Kennan, George F.

Kennan, George F. (Frost)

(1904–  ) diplomat, historian; born in Milwaukee, Wis. Educated at Princeton (B.A. 1925) and at the Berlin Seminary for Oriental Languages (diploma, 1930), he served as U.S. foreign service officer (1926–53) in Geneva, Hamburg, Berlin, Estonia, Latvia, Moscow, Vienna, Prague, Lisbon, and London; he also served as U.S. ambassador to the U.S.S.R. (1952) and Yugoslavia (1961–63). In 1947, using the pen name “Mr. X” (because he was then with the State Department), he wrote a famous article in Foreign Policy, "The Sources of Soviet Conduct," that effectively spelled out what would be the West's policy of "containment" toward Soviet Communism for the next 40 years.
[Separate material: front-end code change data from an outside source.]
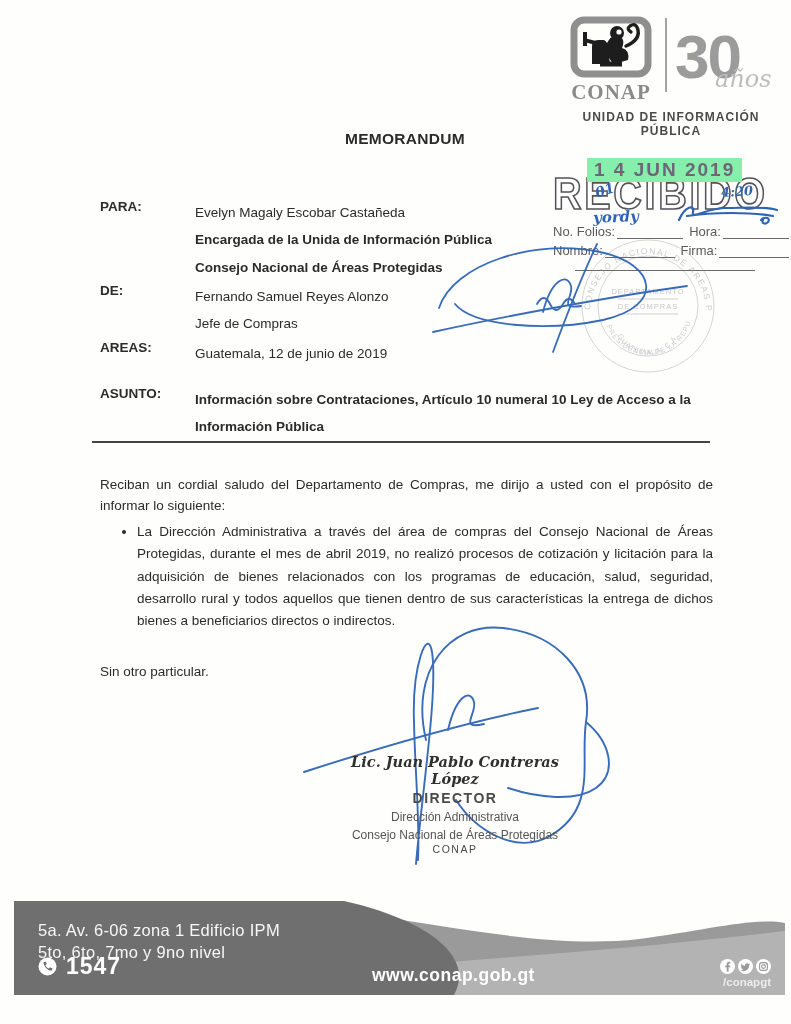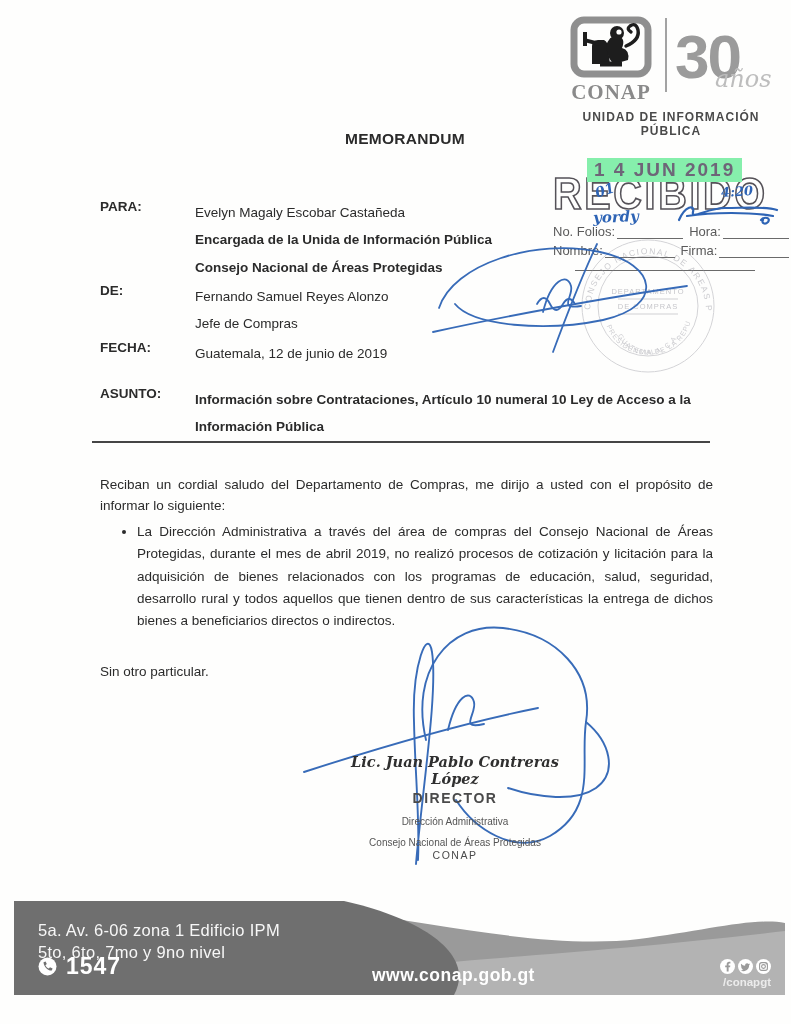--- a/index.html
+++ b/index.html
@@ -57,21 +57,21 @@
   .intro{position:absolute;top:460px;left:100px;width:613px;font-size:13.5px;line-height:21.5px;text-align:justify;}
   .bullet-wrap{position:absolute;top:521px;left:121px;width:592px;}
   .bullet-wrap ul{margin:0;padding-left:16px;}
   .bullet-wrap li{font-size:13.5px;line-height:22.3px;text-align:justify;}
   .closing{position:absolute;top:650px;left:100px;font-size:13.5px;}
   
   .sig2{position:absolute;top:612px;left:298px;}
   .sig-block{position:absolute;top:753px;left:325px;width:260px;text-align:center;color:#3d3d3d;}
   .sig-name{font-family:"DejaVu Serif",serif;font-style:italic;font-weight:bold;font-size:14.5px;color:#2f2f2f;}
   .sig-role{font-size:14px;font-weight:bold;letter-spacing:1.5px;margin-top:3px;color:#4a4a4a;}
-  .sig-dep{font-size:10px;margin-top:10px;color:#555;}
+  .sig-dep{font-size:12px;margin-top:4px;color:#555;}
   .sig-org{font-size:10.5px;letter-spacing:1.5px;margin-top:1px;color:#4a4a4a;}
   
   .footer{position:absolute;top:897px;left:14px;width:771px;height:98px;overflow:hidden;}
   .footer svg.waves{position:absolute;top:0;left:0;}
   .f-address{position:absolute;top:22px;left:24px;color:#f7f7f7;font-size:16.5px;line-height:22px;letter-spacing:0.3px;}
   .f-phone{position:absolute;top:56px;left:24px;display:flex;align-items:center;color:#ffffff;}
   .f-phone-num{font-size:23px;font-weight:bold;margin-left:9px;letter-spacing:1px;}
   .f-web{position:absolute;left:358px;top:68px;color:#ffffff;font-size:17.5px;font-weight:bold;letter-spacing:0.5px;}
   .f-social{position:absolute;right:14px;top:62px;text-align:right;color:#f2f2f2;}
   .f-icons{display:flex;gap:3px;justify-content:flex-end;}
@@ -185,21 +185,21 @@
       </div>
     </div>
     <div class="frow mb-de">
       <div class="flabel">DE:</div>
       <div class="fvals">
         <div class="line">Fernando Samuel Reyes Alonzo</div>
         <div class="line">Jefe de Compras</div>
       </div>
     </div>
     <div class="frow mb-fecha">
-      <div class="flabel">FECHA:</div>
+      <div class="flabel">AREAS:</div>
       <div class="fvals">
         <div class="line">Guatemala, 12 de junio de 2019</div>
       </div>
     </div>
     <div class="frow">
       <div class="flabel">ASUNTO:</div>
       <div class="fvals">
         <div class="line bold">Información sobre Contrataciones, Artículo 10 numeral 10 Ley de Acceso a la Información Pública</div>
       </div>
     </div>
His first book, American Diplomacy, 1900–1950 (1951), was praised on both literary and historiographical grounds and he won Pulitzer Prizes for two later works, Russia Leaves the War (1956) and Memoirs: 1925–1950 (1967). His subsequent publications continued to stir interest because his views, if sometimes out of step with official U.S. policy—including his prediction of the demise of the U.S.S.R.—were often vindicated by history; even when events contradicted his views, he was recognized for having raised the level of public debate. He opposed the division of Germany after World War II, the development of the H-bomb, American participation in the Korean and Vietnam Wars, and reliance on nuclear weapons for national defense. His campaign against instruments of mass destruction made him a hero of the antinuclear movement; his 1980 plea to the great powers to abolish such weapons articulated the fears and frustrations of an era. In 1956 he became a professor at the Institute for Advanced Study in Princeton, N.J.